I’ll give you my version, Warren, as briefly as I can. Though I don’t know how solidly, I suppose I was in the Anni camp in some sense for a year or two, as I finally allowed myself to question the last vestiges of what I had inherited theologically. It was also that inheritance which, at irregular intervals, whispered to me, “Well you know, some have to be destroyed, at the very least,” and so ensured that I would stay in the Anni pit-stop for a while longer. Early exposure to C. S. Lewis helped that; N. T. Wright encouraged it. But at some point I found myself saying I believed either God destroyed some, or he saved all. I was certainly done with ECT.
I found myself there for at least two reasons. One, I kept seeing overt, implied, or “closet” universalists emerging everywhere - people I respected and loved, some living and some now fully living.
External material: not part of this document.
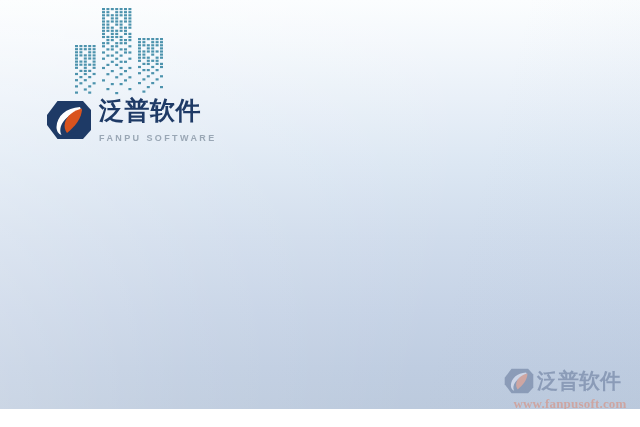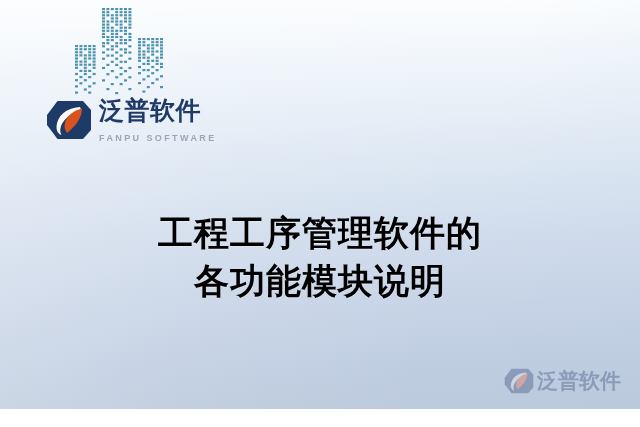"工程工序管理软件的" h1.headline { html: <h1> <span>工程工序管理软件的</span> <span>各功能模块说明</span> </h1> -> none }
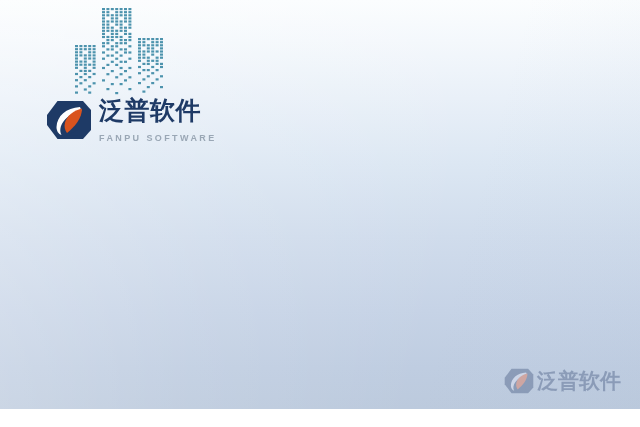"www.fanpusoft.com" div.wm-url { html: none -> <div>www.fanpusoft.com</div> }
Two examples from the literary world were George MacDonald and Jacques Ellul. I also became aware of the numbers, or possible numbers, of contemporary UR adherents, and of adherents from the historic Church, including some Church Fathers. It became “okay” to think that way.
The second reason was a set of philosophical propositions, mostly brought to a head by reading MacDonald. I could not get around these and other arguments (or at least the germs of them) from his pen: if God must destroy some, then he is not Lord of all, and he has been eternally defeated; true atonement requires that there shall be a making up for all sin, and that requires that the sinner must be involved in the atoning process - in other words, only God-in-me can make restitution for the wrongs I have done to others, and vice versa; God is one (I’m not talking about divine monism here - I am a Trinitarian), or he is evil - justice and mercy, love and wrath, must be the same thing; “immortality” is not a thing conditioned upon a second birth, but upon the first one - that is, our source: we are made not from nothing, but from God, and since from God, then the enduring breath/Spirit of God must be in every child formed in his image; death is really nothing, and cannot be any kind of hindrance to God in his saving work (neither, I would now say, can it be a hindrance to his perfected saints). Even if you feel no weight from these arguments, you can at least, I’m sure, see how they would unsettle someone who did.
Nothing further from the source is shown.